Both “[t]he United States and Michigan Constitutions protect a person from being twice placed in jeopardy for the same offense.” People v Nutt, 469 Mich 565, 574; 677 NW2d 1 (2004). See also US Const, Am V; Const 1963, art 1, § 15. The prohibition against double jeopardy protects against “multiple punishments for the same offense.” Nutt, 469 Mich at 574. Under both the state and federal constitutions, the Blockburger2 test determines whether multiple punishments are barred by constitutional protection against double jeopardy. People v Smith, 478 Mich 292, 315; 733 NW2d 351 (2007).
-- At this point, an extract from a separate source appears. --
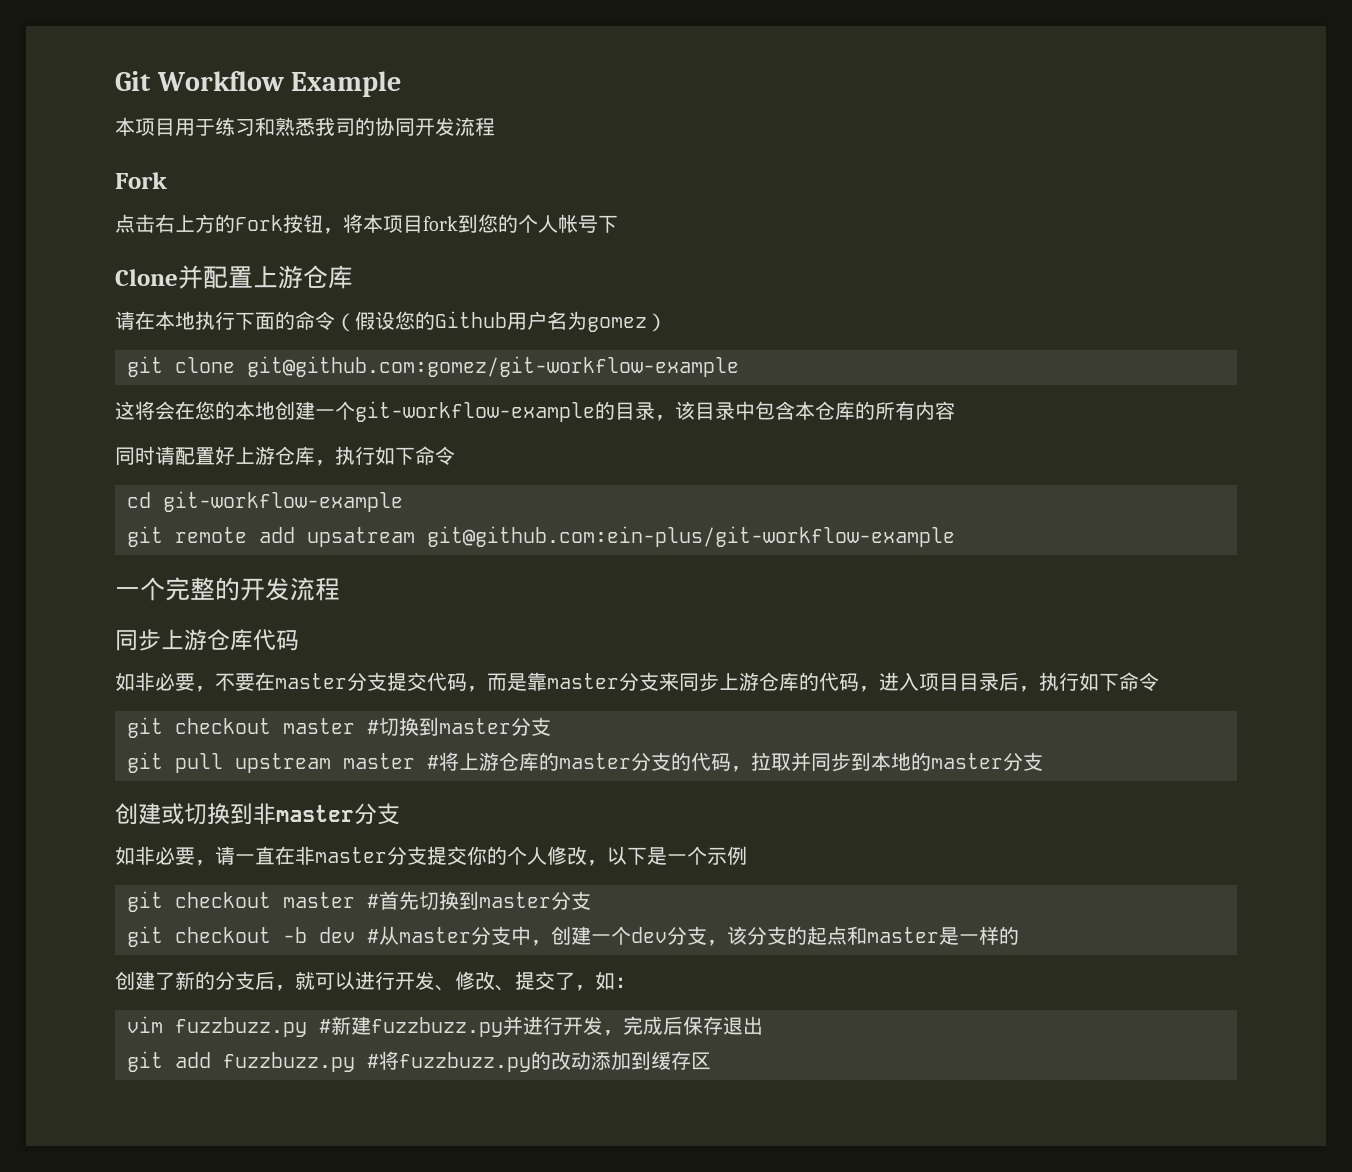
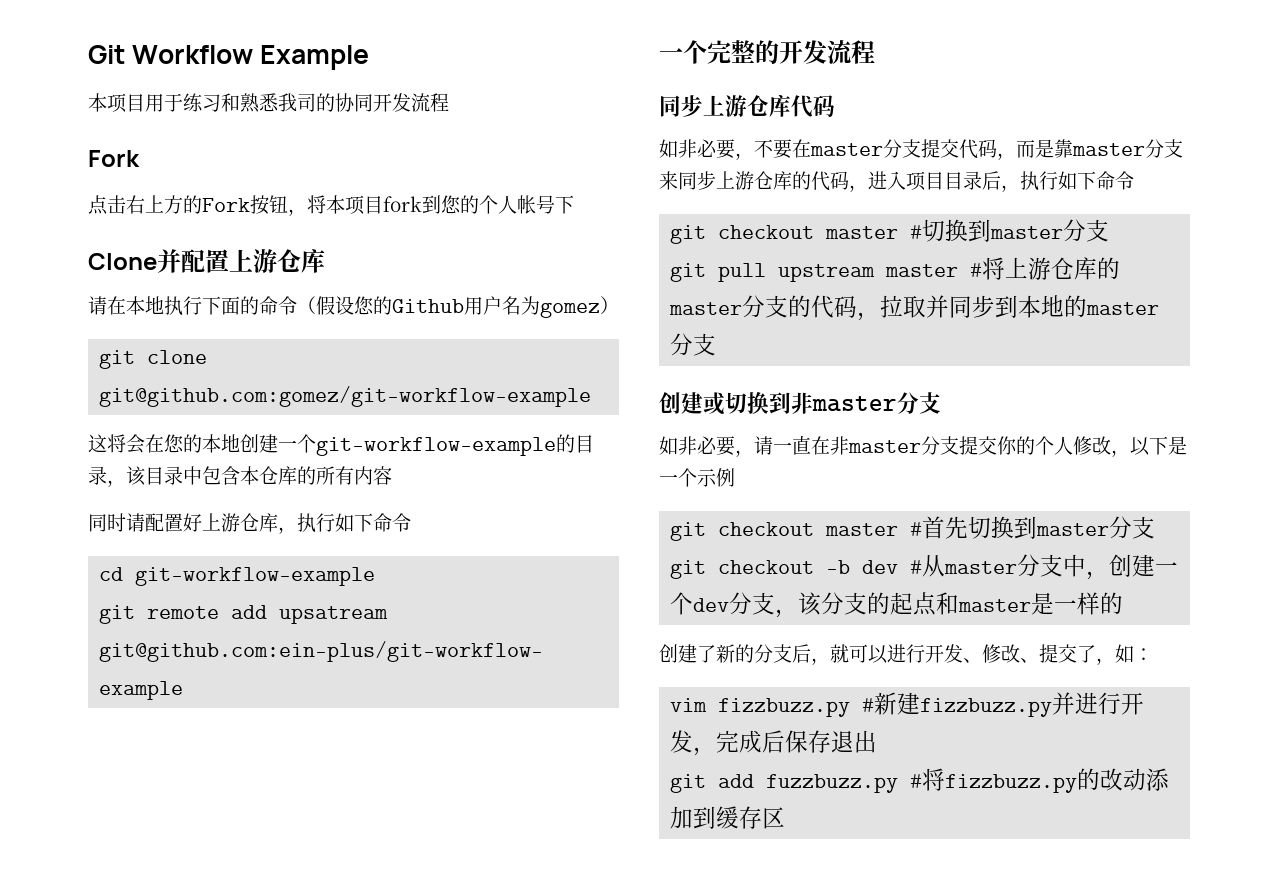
[175,1017,307,1037] fuzzbuzz.py -> [718,698,851,717] fizzbuzz.py
[371,1017,503,1037] fuzzbuzz.py -> [920,698,1053,717] fizzbuzz.py
[399,1052,531,1072] fuzzbuzz.py -> [945,774,1078,793] fizzbuzz.py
When “the same act or transaction constitutes a violation of two distinct statutory provisions, the test to be applied to determine whether there are two offenses or only one, is whether each provision requires proof of a fact which the other does not.” Blockburger v United States, 284 US 299, 304; 52 S Ct 180; 76 L Ed 306 (1932).. “If each [statute] requires proof of a fact that the other does not, the Blockburger test is satisfied . . . .” Iannelli v United States, 420 US 770, 785 n 17; 95 S Ct 1284; 43 L Ed 2d 616 (1975).

“As is invariably true of a greater and lesser included offense, the lesser offense . . . requires no proof beyond that which is required for conviction of the greater [offense].” Brown v Ohio, 432 US 161, 168; 97 S Ct 2221; 53 L Ed 2d 187 (1977). Therefore, constitutional protections forbid “successive prosecution and cumulative punishment for a greater and lesser included offense.” Id. at 169.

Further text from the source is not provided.